Neu aufgestellt hat sich St. Pauli auf der Torhüter-Position. Der langjährige Stammkeeper Robin Himmelmann wurde kurz vor Weihnachten zur Nummer zwei "degradiert" und verließ den Club im Frühjahr. Svend Brodersen erhielt keinen neuen Vertrag und lebt jetzt seinen japanischen Traum beim FC Yokohama. Übrig geblieben ist Dennis Smarsch, der sich mit Neuzugang Nikola Vasilj (Zorya Lugansk) einen Zweikampf um den Platz im Tor liefern wird. Eigengewächs Jesper Heim soll die Nummer drei sein.

Das sagt der Trainer:

"Wenn ich ein Resümee ziehen müsste, würde ich sagen, dass in diesem einen Jahr schon alles dabei war, was man irgendwie erleben kann - von einer Mega-Durststrecke zu einem absoluten Höhenflug", sagte Schultz, der in seiner ersten Saison als Profi-Cheftrainer bewiesen hat, dass er Krisen meistern kann: "Das war ein Crash-Kurs in einem Jahr." Der Club vertraut dem 43-Jährigen. "Timo hat gemerkt, dass wir ihm auch in einer schwierigen Zeit den Rücken gestärkt haben und er hat es zurückgezahlt. Er passt einfach wie Faust aufs Auge zu diesem Verein", erklärte Bornemann und fügte hinzu: "Wir haben noch einen langen Weg, den wir gemeinsam gehen wollen."

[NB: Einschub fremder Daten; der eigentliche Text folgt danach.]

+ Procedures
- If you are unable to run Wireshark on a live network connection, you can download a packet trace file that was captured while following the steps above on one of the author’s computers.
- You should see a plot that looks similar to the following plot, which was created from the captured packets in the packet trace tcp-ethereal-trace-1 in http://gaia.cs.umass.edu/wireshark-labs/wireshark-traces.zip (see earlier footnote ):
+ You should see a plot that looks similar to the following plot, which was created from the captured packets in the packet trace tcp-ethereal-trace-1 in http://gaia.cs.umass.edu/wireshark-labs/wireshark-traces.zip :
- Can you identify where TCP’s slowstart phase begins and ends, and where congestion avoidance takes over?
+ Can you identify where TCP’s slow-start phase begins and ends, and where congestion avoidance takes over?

Für die kommende Saison hat Schultz seine Formation gefunden: "Unser System steht zu großen Teilen. Die Jungs haben sich in der Rückrunde ein halbes Jahr Sicherheit geholt, das hauen wir jetzt nicht kaputt." Auch mit der Vorbereitung ist der St.-Pauli-Coach zufrieden. "Das sah richtig gut aus", sagte er nach dem Test gegen Odense BK (2:2), bei dem die Kiezkicker auch im dritten Spiel ohne Niederlage blieben.

Erwartungen an die Saison:

Mit dem Abstieg dürften die Hamburger in der kommenden Saison nichts zu tun haben. Die starken Leistungen der vergangenen Rückrunde lassen für dieses Jahr allerdings auch auf mehr als nur Rang zehn hoffen. Ob die Kiezkicker, die am 25. Juli mit dem Heimspiel gegen Holstein Kiel starten, tatsächlich wie von manchen Experten prognostiziert ins Aufstiegsrennen eingreifen, erscheint angesichts der namhaften Konkurrenz hoch gegriffen. Auch Trainer Schultz will von solchen Ambitionen nichts hören: "Wir wissen, wo wir herkommen, haben die letzten Jahre noch gut im Gedächtnis."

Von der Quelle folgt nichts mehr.